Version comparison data
>>>>>
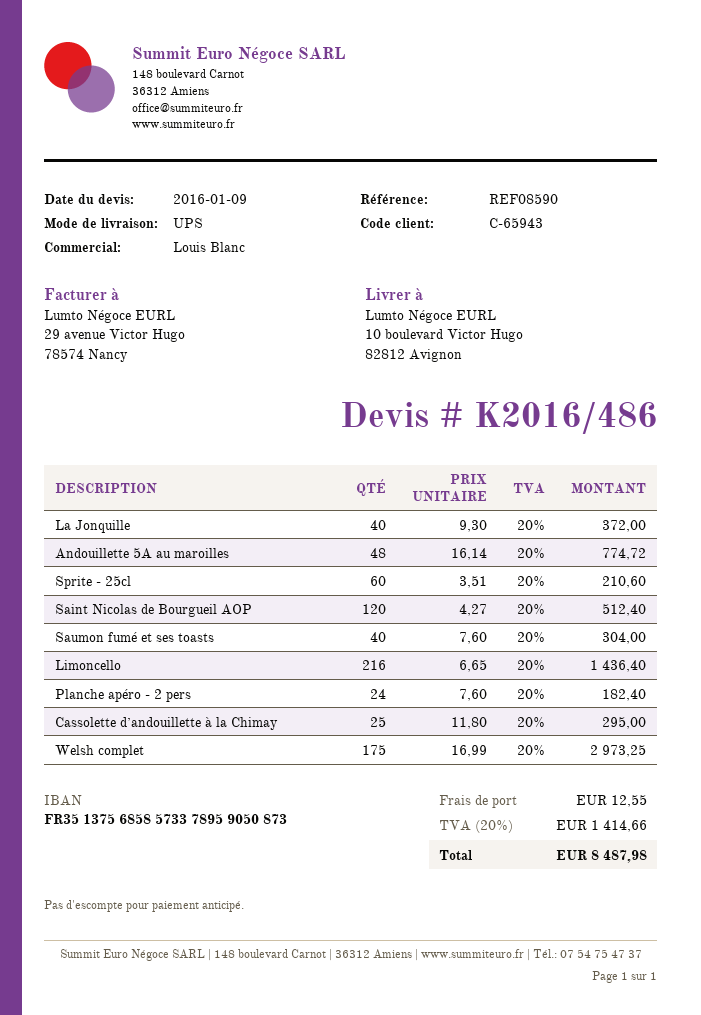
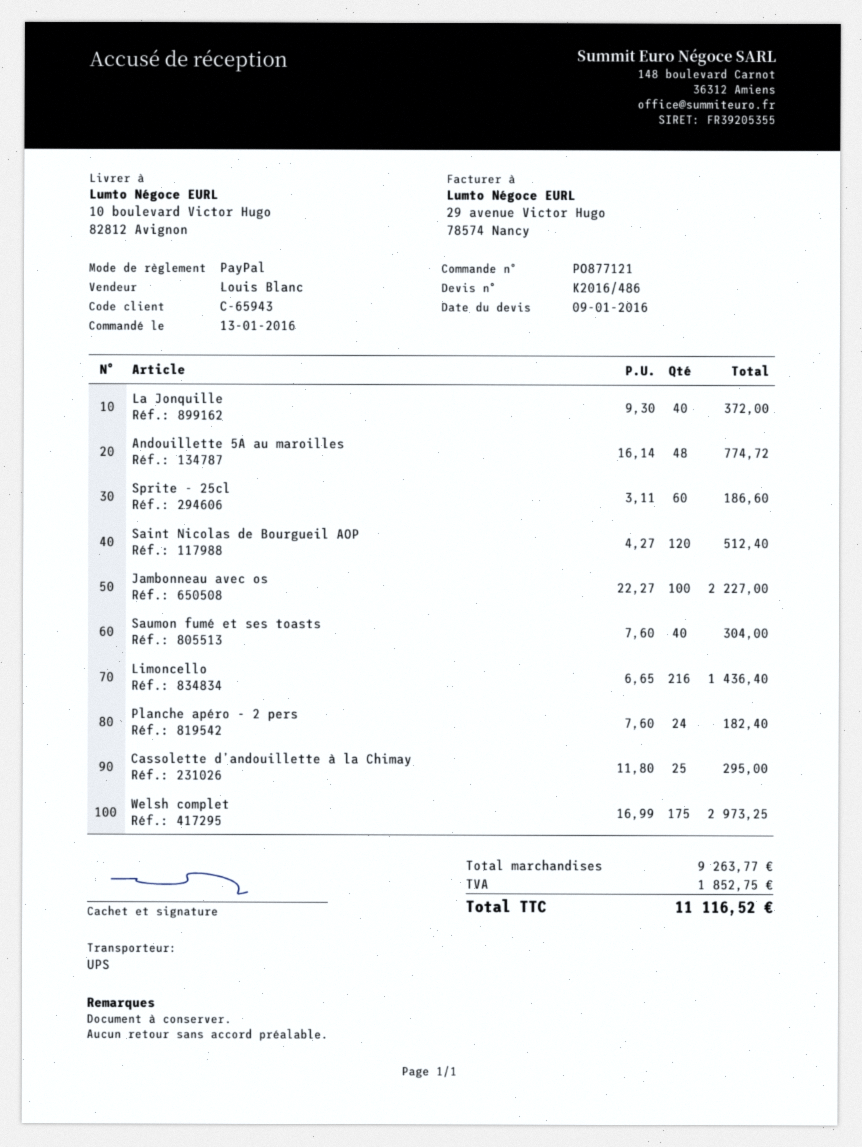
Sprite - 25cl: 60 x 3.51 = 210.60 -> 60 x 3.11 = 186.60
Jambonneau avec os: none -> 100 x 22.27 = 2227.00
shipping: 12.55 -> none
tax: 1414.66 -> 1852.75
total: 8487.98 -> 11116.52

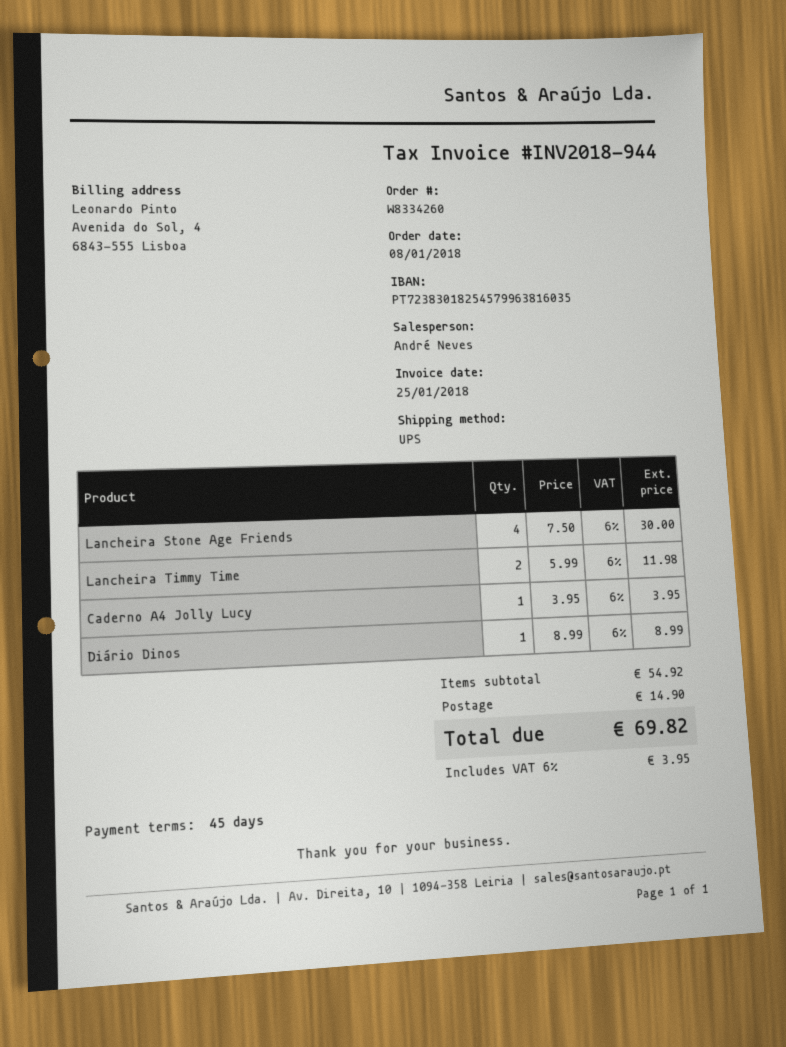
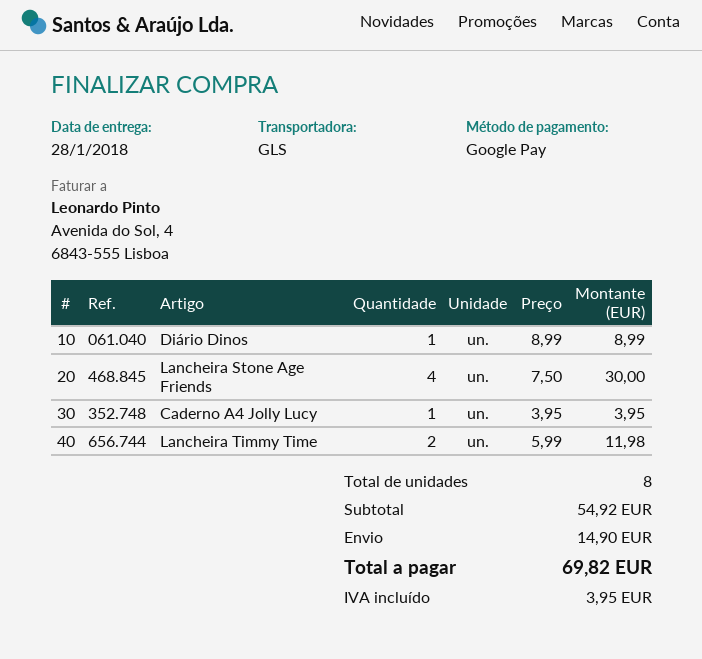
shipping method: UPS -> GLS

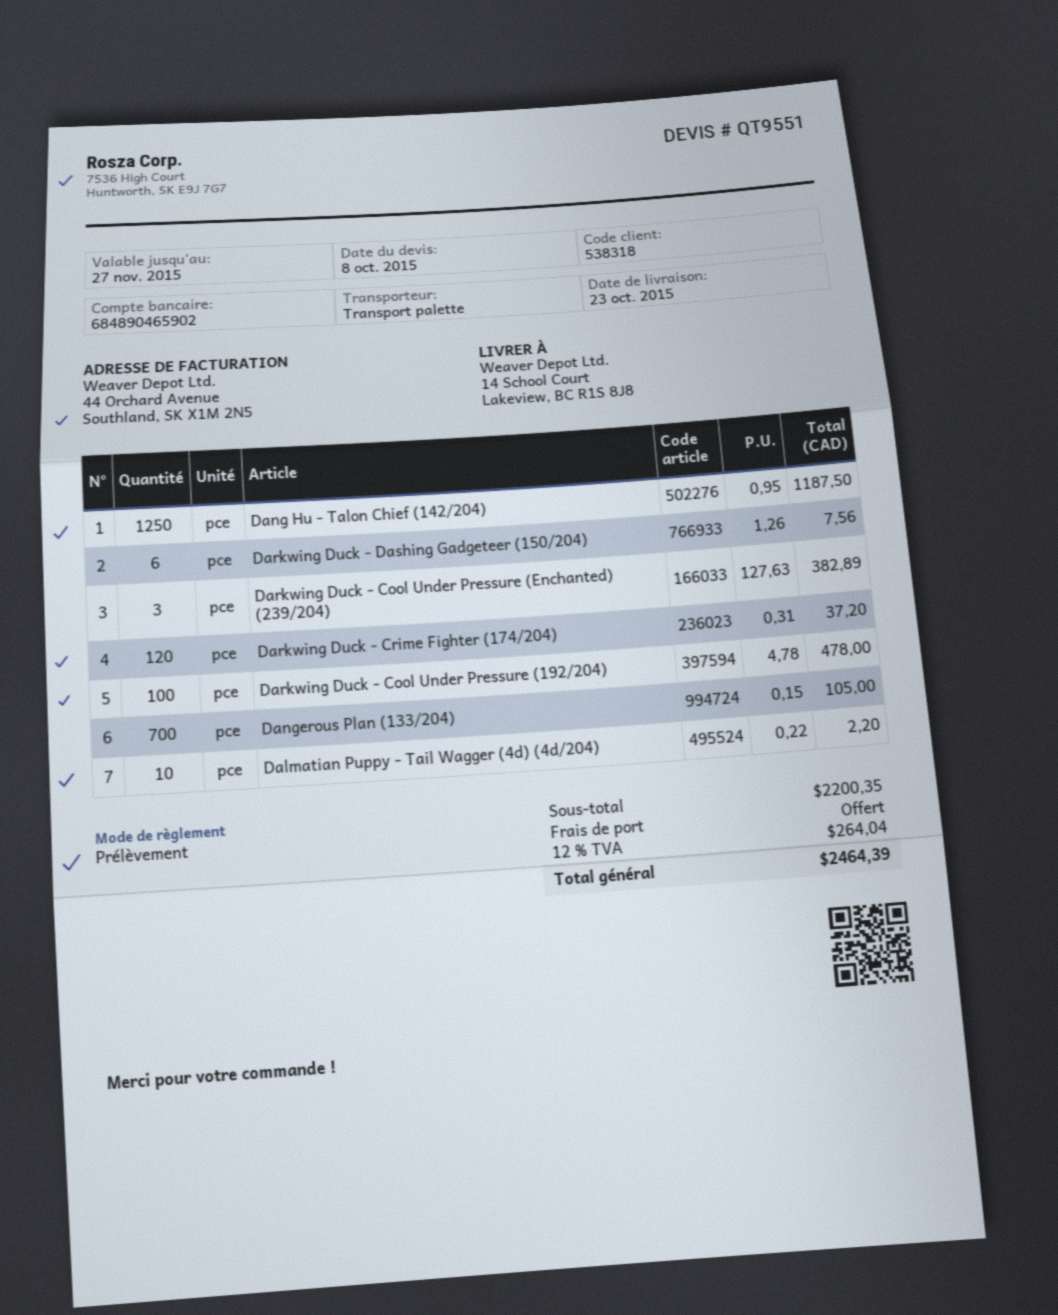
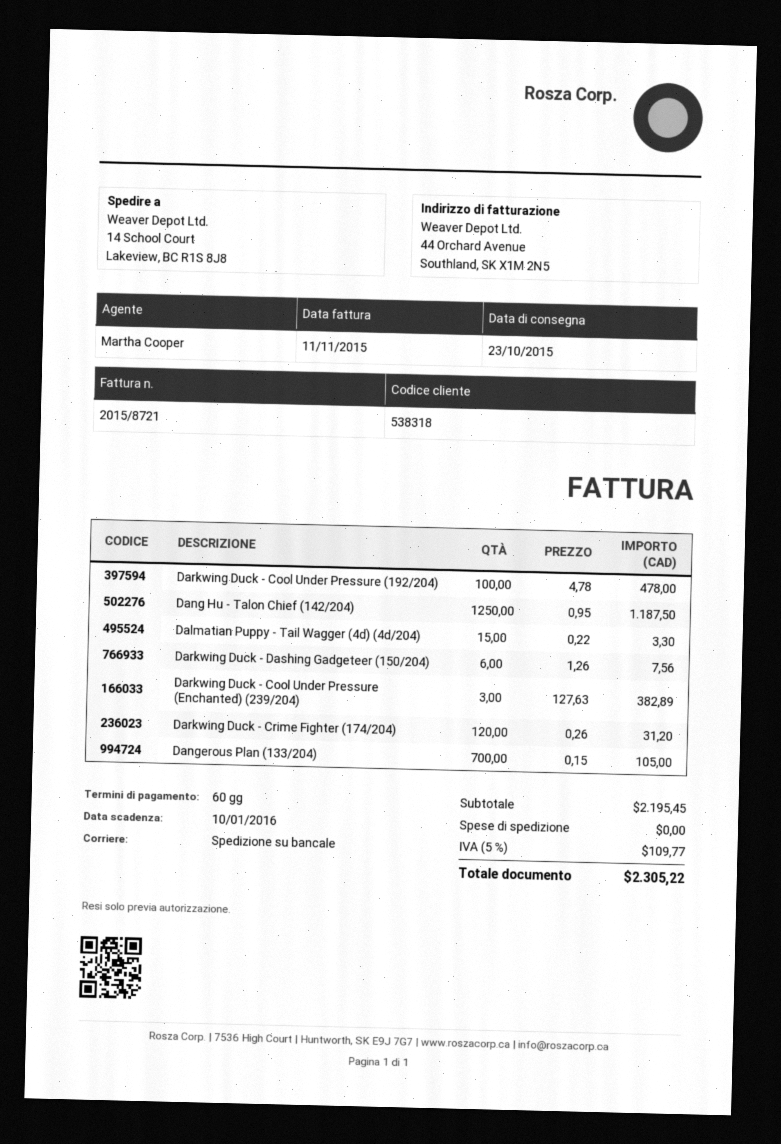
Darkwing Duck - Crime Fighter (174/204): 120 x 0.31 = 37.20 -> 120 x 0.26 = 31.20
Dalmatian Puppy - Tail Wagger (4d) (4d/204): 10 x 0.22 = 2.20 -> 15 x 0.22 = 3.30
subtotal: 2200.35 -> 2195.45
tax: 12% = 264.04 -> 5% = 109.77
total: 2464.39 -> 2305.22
<<<<<
>>>>>
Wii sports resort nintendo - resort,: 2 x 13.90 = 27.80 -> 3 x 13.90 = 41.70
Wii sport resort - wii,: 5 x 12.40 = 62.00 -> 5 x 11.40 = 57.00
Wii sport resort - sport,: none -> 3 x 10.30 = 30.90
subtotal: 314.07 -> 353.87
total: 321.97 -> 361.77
<<<<<
>>>>>
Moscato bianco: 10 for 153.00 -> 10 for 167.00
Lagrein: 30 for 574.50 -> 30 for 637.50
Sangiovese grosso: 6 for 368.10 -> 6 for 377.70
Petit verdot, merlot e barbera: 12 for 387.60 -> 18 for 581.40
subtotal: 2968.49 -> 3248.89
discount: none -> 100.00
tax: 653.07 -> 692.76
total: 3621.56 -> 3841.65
<<<<<
The task: Among the lines above, repeat exactly those from the line with "Petit verdot, merlot" to the line with "total: 3621.56 -> 3841.65", counting both ends.

Reply:
Petit verdot, merlot e barbera: 12 for 387.60 -> 18 for 581.40
subtotal: 2968.49 -> 3248.89
discount: none -> 100.00
tax: 653.07 -> 692.76
total: 3621.56 -> 3841.65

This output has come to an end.